Öğretmenin kalitesini etkileyen bir çok değişken vardır. Bu değişkenlerden birisi de ailedir. Aile öğrencisinin gelişme durumunu takip ettiği oranda öğretmenin çalışması hakkında veriye sahip olursa öğretmenin performansını takip edebilir. Bu durum öğretmeni kalite konusunda, sınıf içindeki süreçleri işletme, geliştirme konusunda duyarlı olmaya sevk eder. Öğretmen sınıfına girdiği andan itibaren öğrencileriyle baş başa kalır. Öğretmeni belli sınırlar içinde davranmaya zorlayan müfredat, dersler, zaman gibi unsurlar vardır. Ancak bu unsurlar öğretmeni genel anlamda sınırlandırabilir. Öğretmen müfredatın gereğini yapmak zorundadır. Yine yasal bir takım zorunluluklar nedeniyle öğretmenin vermek zorunda olduğu bir takım bilgiler, kazandırmak zorunda olduğu bir takım beceri ve alışkanlıklar da vardır. Ancak bu zorunlulukların yerine getirilip getirilmediğinin etkili bir şekilde kontrol ve takibinin yapılması gerekir. Bu kontrol ve takip yapılmadığı takdirde öğretmen sınıf içinde keyfi bir şekilde davranabilir. Öğrenciye kendi istediği bir takım alışkanlık, bilgi, beceri, tutum ve değerleri verebilir. Bu keyfiliğin önüne sadece yasal zorunluluklarla geçilemez. Öğrencinin kendisinin de bu konuda fazla bir etkisi olamaz. Ancak aile bu konuda oldukça etkili olabilir. Bunun ise ön şartları vardır. Öncelikle ailenin okulda, sınıfta ne yapıldığına ilgi duyması gerekir. Okulda, sınıfta yapılan her etkinliği takip edebilmesi gerekir. Elbette en ince ayrıntısına kadar sınıfta, okulda yapılanları takip edebilmek kolay olmayabilir. Ancak öğrenci aracılığıyla sınıfta, okulda yapılan her şeyden haberdar olunabilir. Ailenin bu konuda bilinçli olması çok önemlidir. Aile okulda yapılan etkinliklerin nedenlerini, amaçlarını, ilkelerini ve yapılış yollarını iyi bilirse öğretmenin yaptığı her şeyi takip edebilir. Bu nedenle aile duyarlılığı çok önemlidir. Aile duyarlılığı öğretmenin sınıf içinde yaptıklarını büyük oranda etkileyebilir. Bu bilgileri öğretmenler, idareciler ve diğer kişiler aracılığıyla sorgulayabilir. Ancak Şanlıurfa ilinde bu konuda büyük sorunlar yaşanmaktadır. Şanlıurfa ilinde bir çok ailenin çocuklarının eğitimleri ile ciddi bir şekilde ilgilenebildiklerini söylemek güç görünmektedir. Bu durum eğitim açısından büyük bir eksiklik olarak ortaya çıkmaktadır. Ailelerin eğitime yönelik duyarlılıklarını arttırmak kısa vadede mümkün görünmemektedir.

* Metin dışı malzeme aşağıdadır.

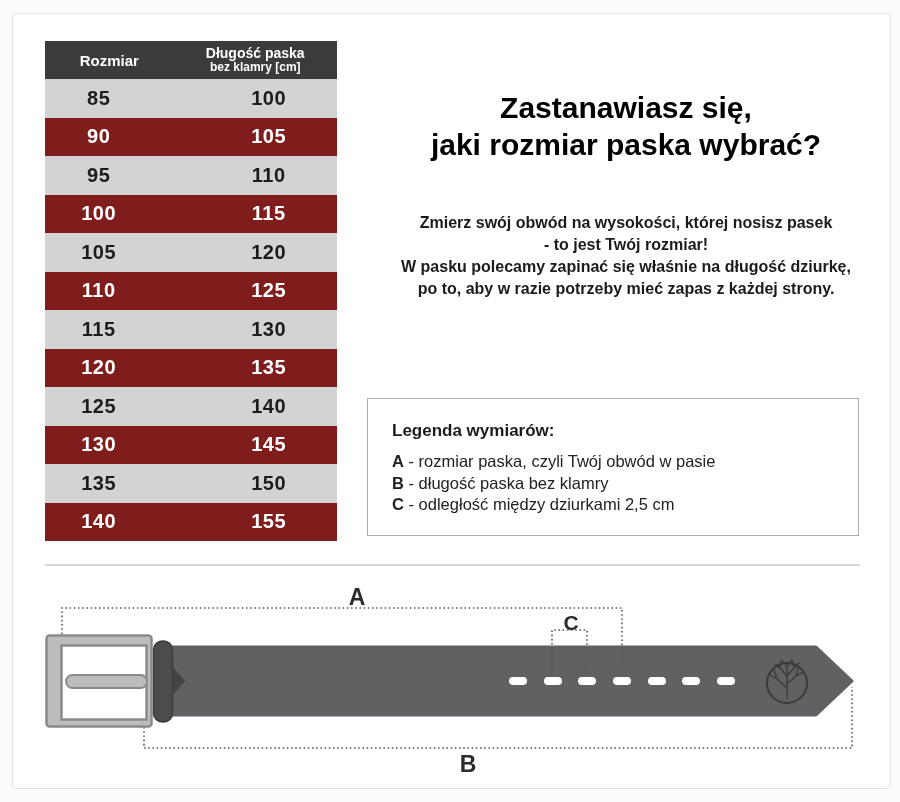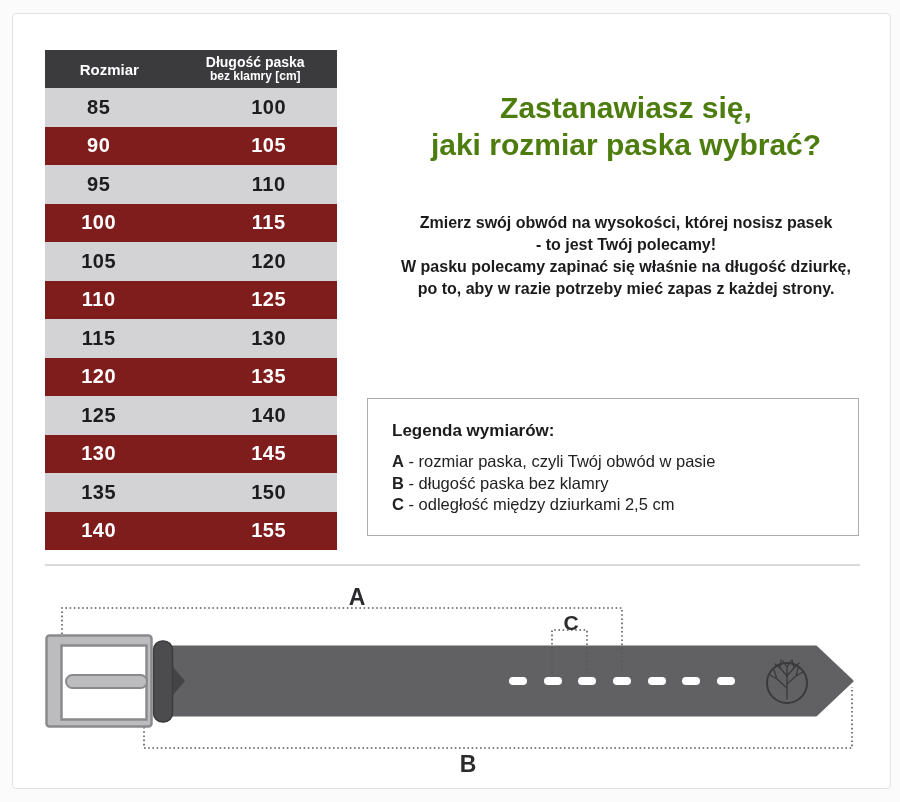--- a/index.html
+++ b/index.html
@@ -14,7 +14,7 @@
     background:#ffffff;border:1px solid #e2e2e4;border-radius:4px;
   }
   
-  .size-table{position:absolute;left:32px;top:36px;width:292px;}
+  .size-table{position:absolute;left:32px;top:27px;width:292px;}
   .t-head{display:flex;height:38px;background:#3b3b3d;color:#ffffff;align-items:center;}
   .t-head .c1{width:44%;text-align:center;font-weight:700;font-size:15px;}
   .t-head .c2{width:56%;text-align:center;font-weight:700;line-height:1.1;}

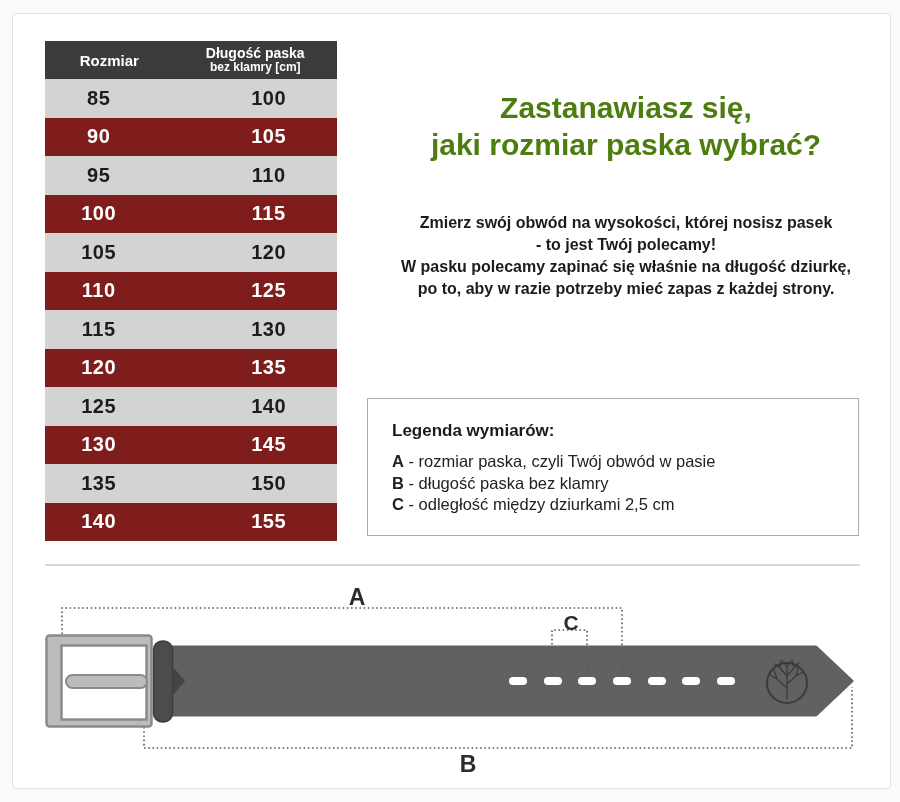--- a/index.html
+++ b/index.html
@@ -29,7 +29,7 @@
   .right-col{position:absolute;left:348px;top:0;width:530px;}
   .page-title{
     position:absolute;left:0;top:75px;width:100%;text-align:center;
-    font-size:30px;line-height:37px;font-weight:800;color:#4d7c0f;
+    font-size:30px;line-height:37px;font-weight:800;color:#000000;
   }
   .intro{
     position:absolute;left:0;top:198px;width:100%;text-align:center;

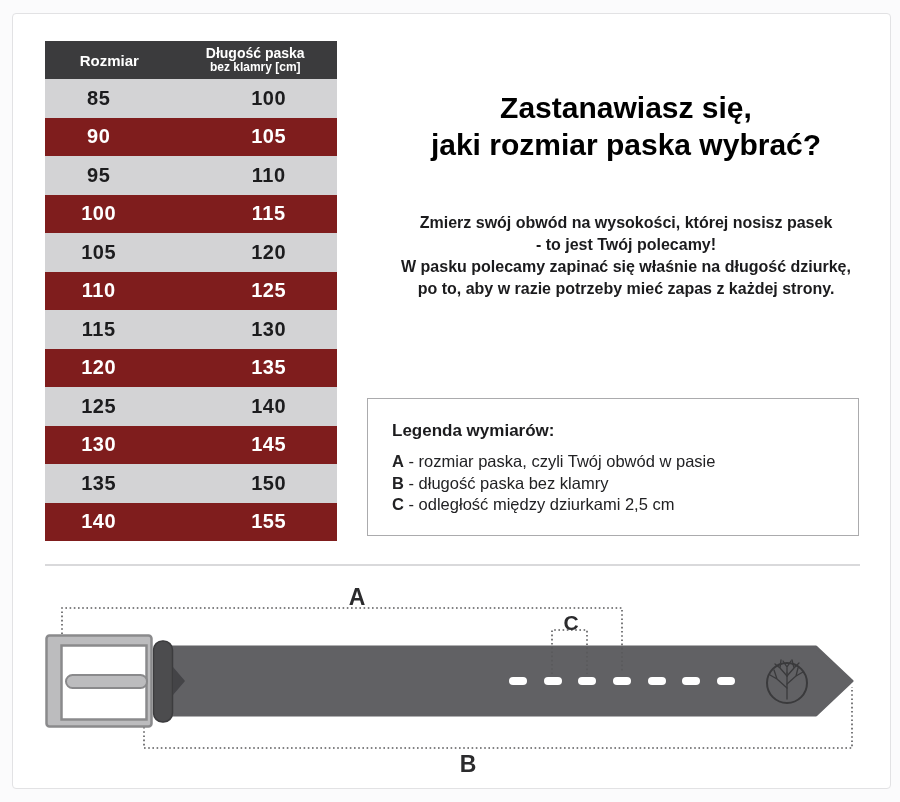--- a/index.html
+++ b/index.html
@@ -122,7 +122,7 @@
     </div>
     <div class="intro">
       <div>Zmierz swój obwód na wysokości, której nosisz pasek</div>
-      <div>- to jest Twój polecamy!</div>
+      <div>- to jest Twój rozmiar!</div>
       <div>W pasku polecamy zapinać się właśnie na długość dziurkę,</div>
       <div>po to, aby w razie potrzeby mieć zapas z każdej strony.</div>
     </div>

Ailelerin eğitime yönelik katkılarını arttırmak için sorumluluğun çoğu eğitim sistemini dizayn edenlere düşmektedir. Eğitim sistemini yönlendirenlerin ailelere yönelik etkin katılım mekanizmaları kurmaları gerekir. Kurulacak bu katılım mekanizmaları aracılığıyla ailelerin anlayabileceği şekilde basitleştirilmiş etkinlikler, bilgilendirici faaliyetler, değerlendirme toplantıları düzenlenebilir. Bu tür faaliyetler ailelerin eğitim kavramına olan yabancılıklarını giderir. Öğretmenin çalışmalarına yönelik değerlendirme becerisini geliştirip güçlendiren aileler eğitimin kalitesine yönelik olumlu katkılar yapabilir. Bu konuda sadece okullar değil okullar dışında topluma yön verebilen etkileşim merkezleri, iletişim mekanizmaları ve topluma mesaj veren her tür resmi ve gayri resmi kuruluş etkin bir şekilde kullanılabilir.

Ali Hikmet DEMİR
ahdiron4@hotmail.com
http://egitimci35.blogcu.com/

 
Toplam blog
: 147
: 1198
Kayıt tarihi
: 26.09.08
 
 

Öğretmen olarak başladığım meslek hayatıma yönetim ve denetim konusunda aldığım yeni eğitimler sonr..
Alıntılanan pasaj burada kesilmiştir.